Step Two: Brown the Skin
Place a pan over medium heat. After about a minute, add a thin film of oil. Then place fish in the pan, skin side down. "Hear that nice sizzling sound?" Kinch asks. "But no spitting or popping." (That means your pan is too hot.) Fish skin contracts in response to heat, causing the fillet to curl. To prevent this, press gently on the fillet with a spatula or – Kinch's preferred method – set some kind of weight, like a brick, plate, or plancha press (see below), on top for 45 seconds. Don't move the fish: It will almost always stick to the pan at first; if you try to release it with a spatula, you'll shred it.

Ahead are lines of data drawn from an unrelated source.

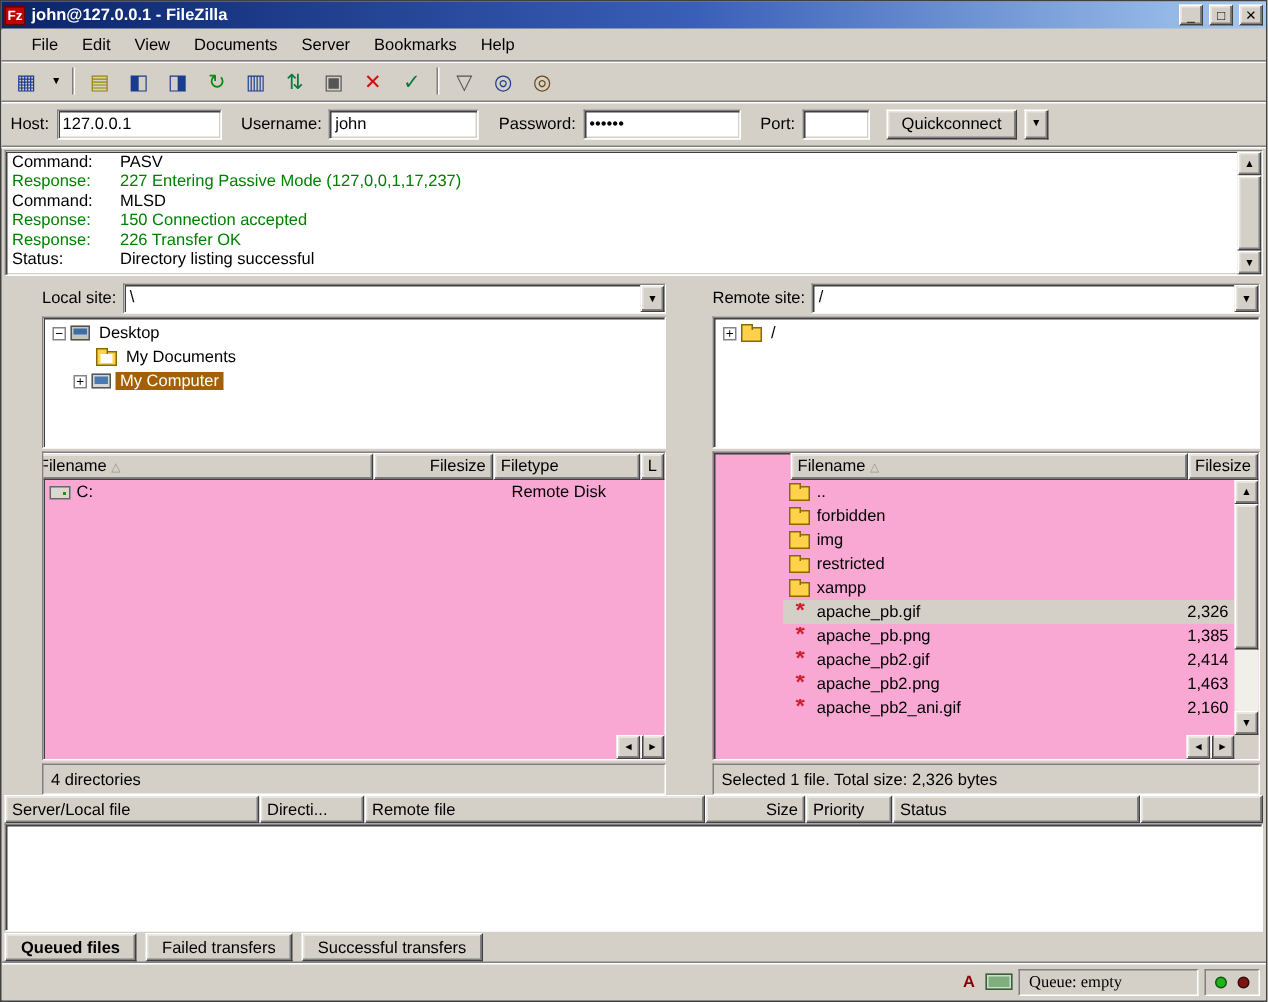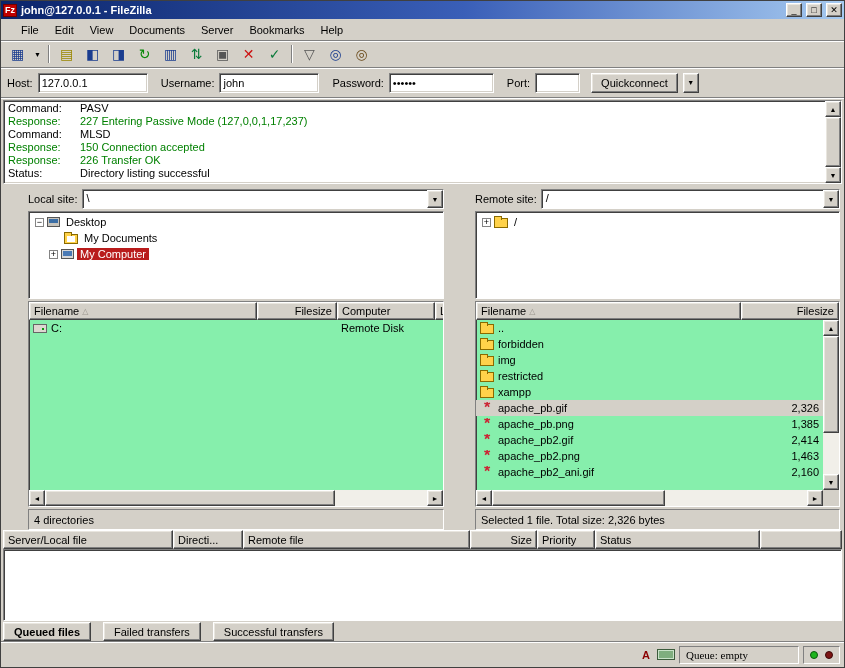"My Computer" .tlabel.selected { background: #b91c1c -> #a16207 }
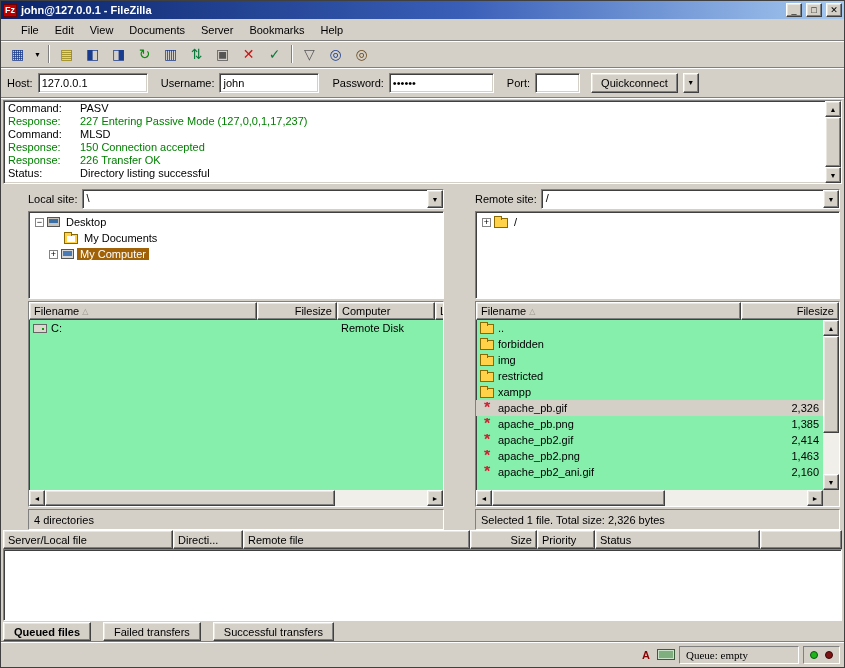"Filename" .listwrap { align-items: none -> flex-end; background: #86efac -> #f9a8d4 }
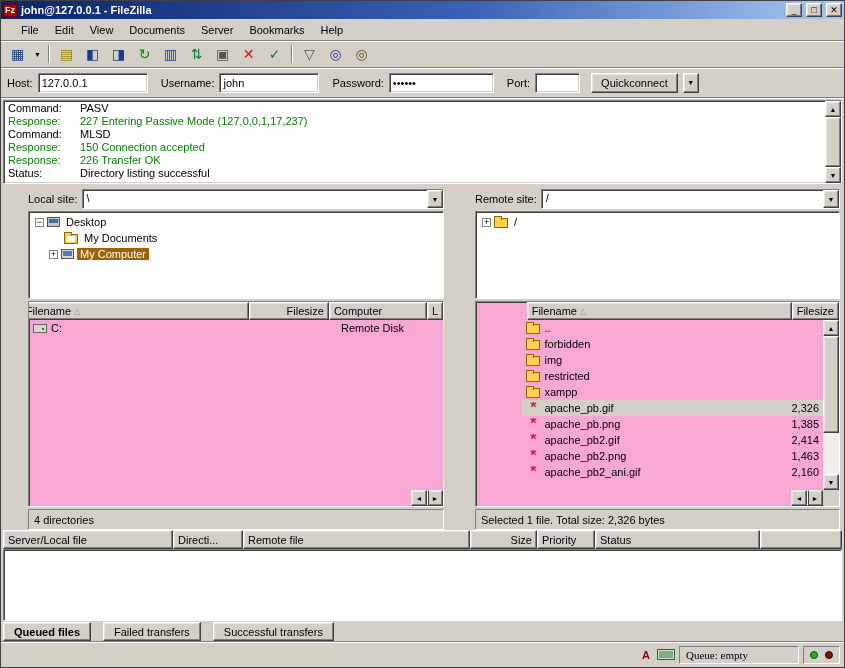"Computer" span { text: Computer -> Filetype }
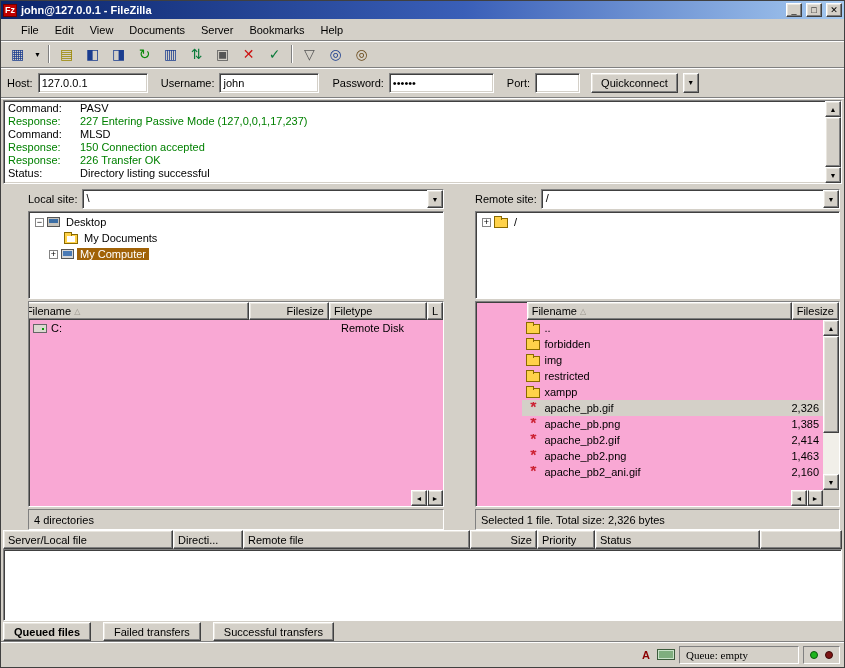"Queued files" .tabsrow { gap: 12px -> 6px }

But once all the water cooks out of the skin, it'll release itself from the pan.
Step Three: Look Closely
Raw fish is translucent; cooked fish is opaque. To gauge the doneness of any fillet, look carefully at its sides. That line of opaqueness will be moving steadily upward from the pan toward the top of the fish. Once that line hits two-thirds of the way up, salt the top side of the fish and flip it over.
Step Four: Give it a Poke
A thin metal rod – Kinch prefers a cake tester, but you can use any meat thermometer or metal BBQ skewer – allows you to gauge doneness in two ways. First, insert the rod into the thickest part of the fillet. If the tip meets resistance, the fish isn't cooked. Second, leave the rod in the fish for five seconds, and then pull it out and touch it to your upper lip. If the metal feels at all warm, the fish is cooked.
Step Five: Prep the Catalan Spinach
Place raisins in a small saucepan with the brandy. Bring to a simmer and remove from heat. Strip stems from spinach. Place leaves in a skillet over medium heat, and turn gently until they wilt. Remove to a colander to drain.
Step Six: Finish the Dish
Credit: Robin Macdougall / Getty Images
Remove fish to a plate lined with a paper towel. Add the raisins and pine nuts to the fish pan; add the prosciutto, spinach, and lemon zest. Toss everything and heat through. Place fish back in the pan just long enough to warm. Serve.